Copy every line from the records that holds the word "date".

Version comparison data
· · · ·
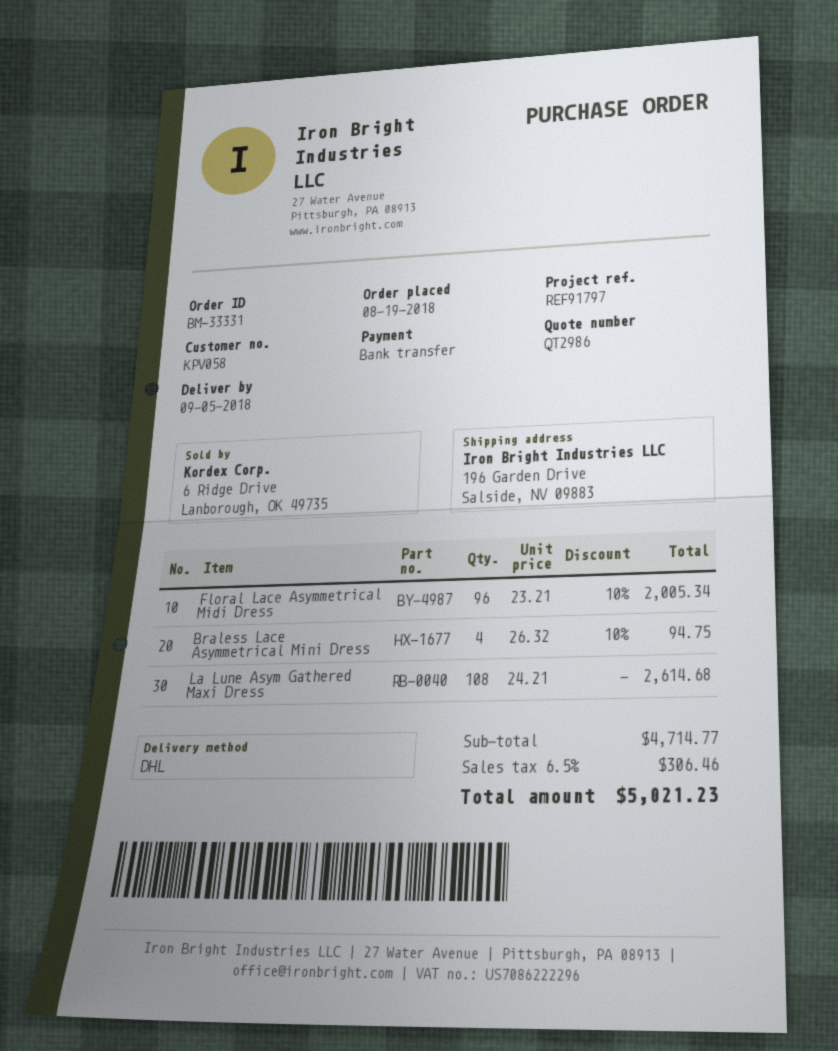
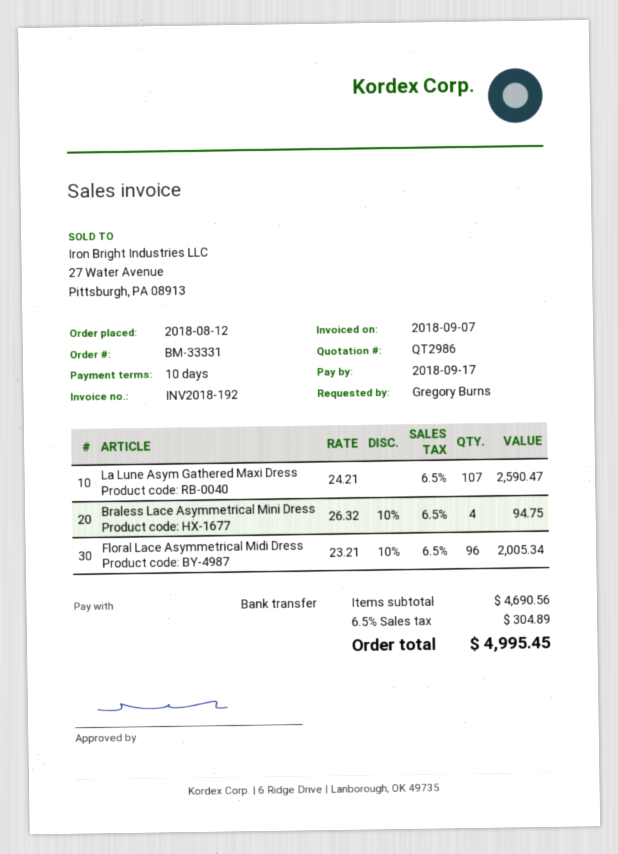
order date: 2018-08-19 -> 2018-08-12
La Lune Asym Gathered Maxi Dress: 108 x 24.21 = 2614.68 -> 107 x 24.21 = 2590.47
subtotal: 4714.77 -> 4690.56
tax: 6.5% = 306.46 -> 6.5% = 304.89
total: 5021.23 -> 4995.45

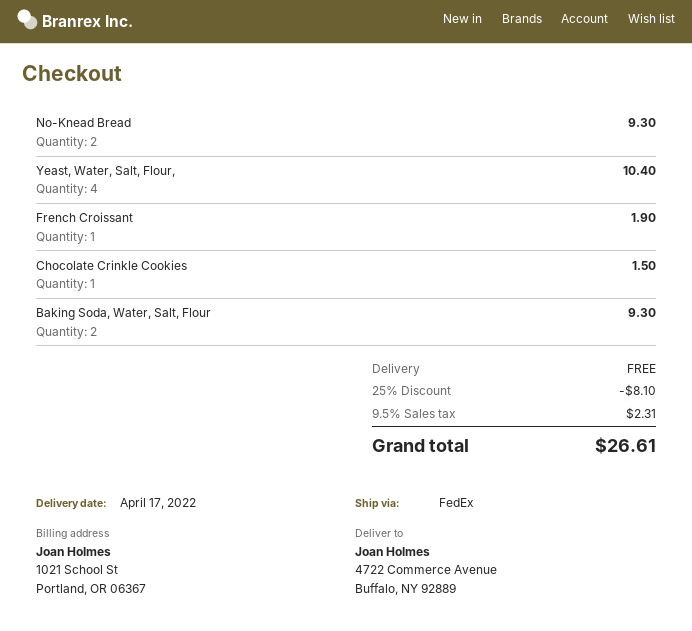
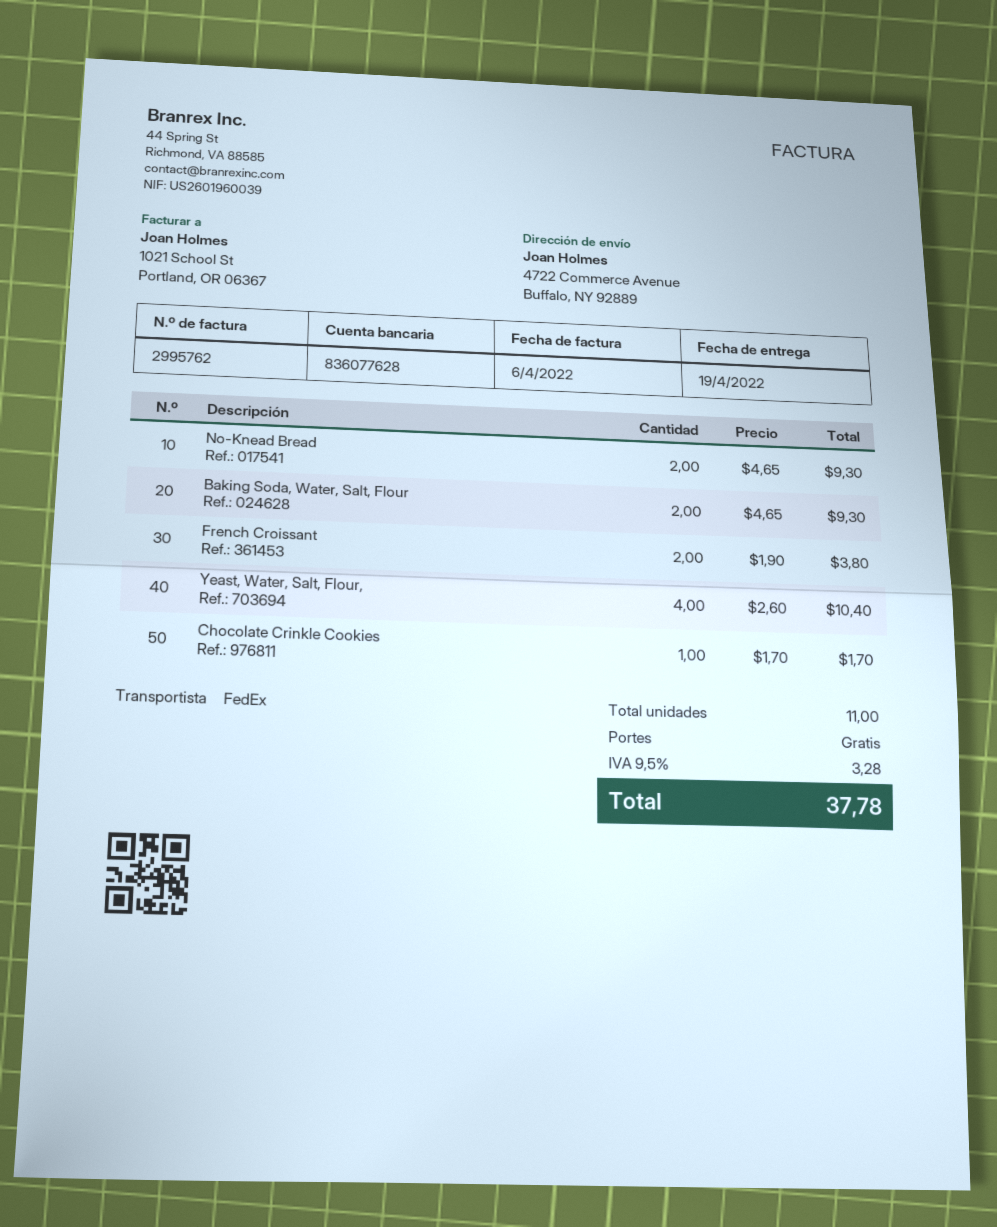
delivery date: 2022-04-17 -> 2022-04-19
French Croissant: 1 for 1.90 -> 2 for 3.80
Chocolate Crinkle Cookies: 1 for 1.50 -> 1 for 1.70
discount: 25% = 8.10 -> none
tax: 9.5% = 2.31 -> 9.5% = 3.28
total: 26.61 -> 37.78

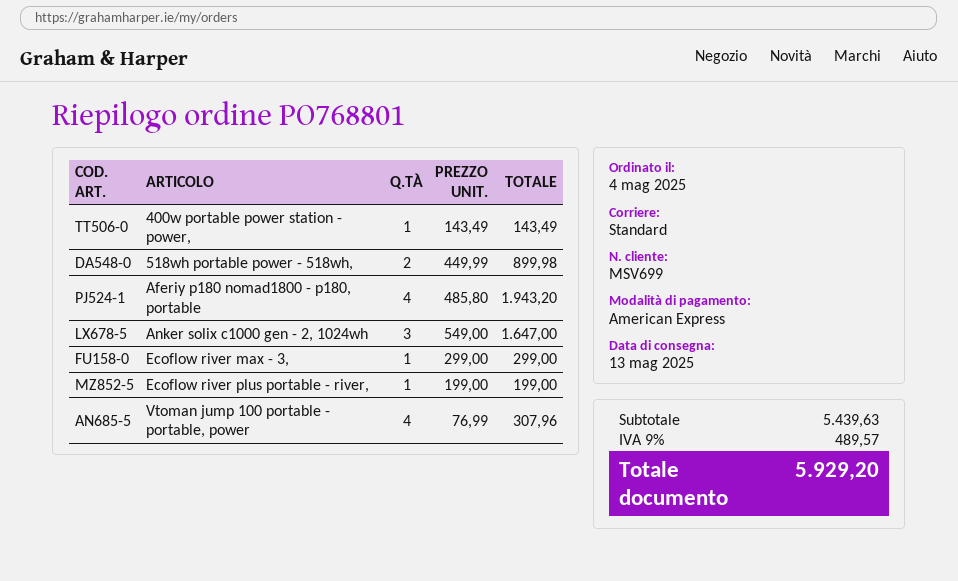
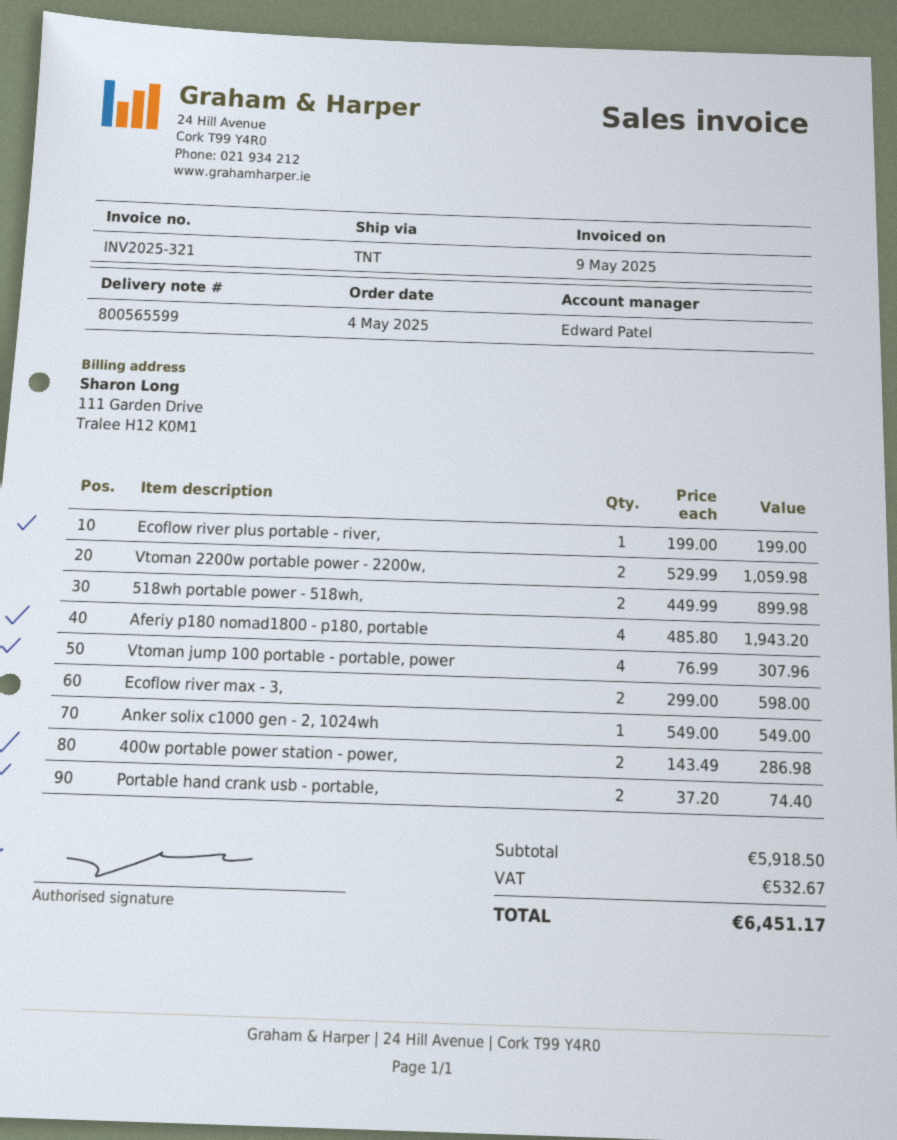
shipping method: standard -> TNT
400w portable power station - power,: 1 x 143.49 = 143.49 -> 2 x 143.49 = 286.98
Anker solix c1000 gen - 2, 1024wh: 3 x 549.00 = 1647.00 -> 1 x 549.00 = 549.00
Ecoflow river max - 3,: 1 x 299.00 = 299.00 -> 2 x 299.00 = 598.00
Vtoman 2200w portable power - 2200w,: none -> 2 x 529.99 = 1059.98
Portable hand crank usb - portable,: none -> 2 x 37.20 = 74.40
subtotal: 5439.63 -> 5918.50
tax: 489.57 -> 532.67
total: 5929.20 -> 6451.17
· · · ·
__Answer for the task__:
order date: 2018-08-19 -> 2018-08-12
delivery date: 2022-04-17 -> 2022-04-19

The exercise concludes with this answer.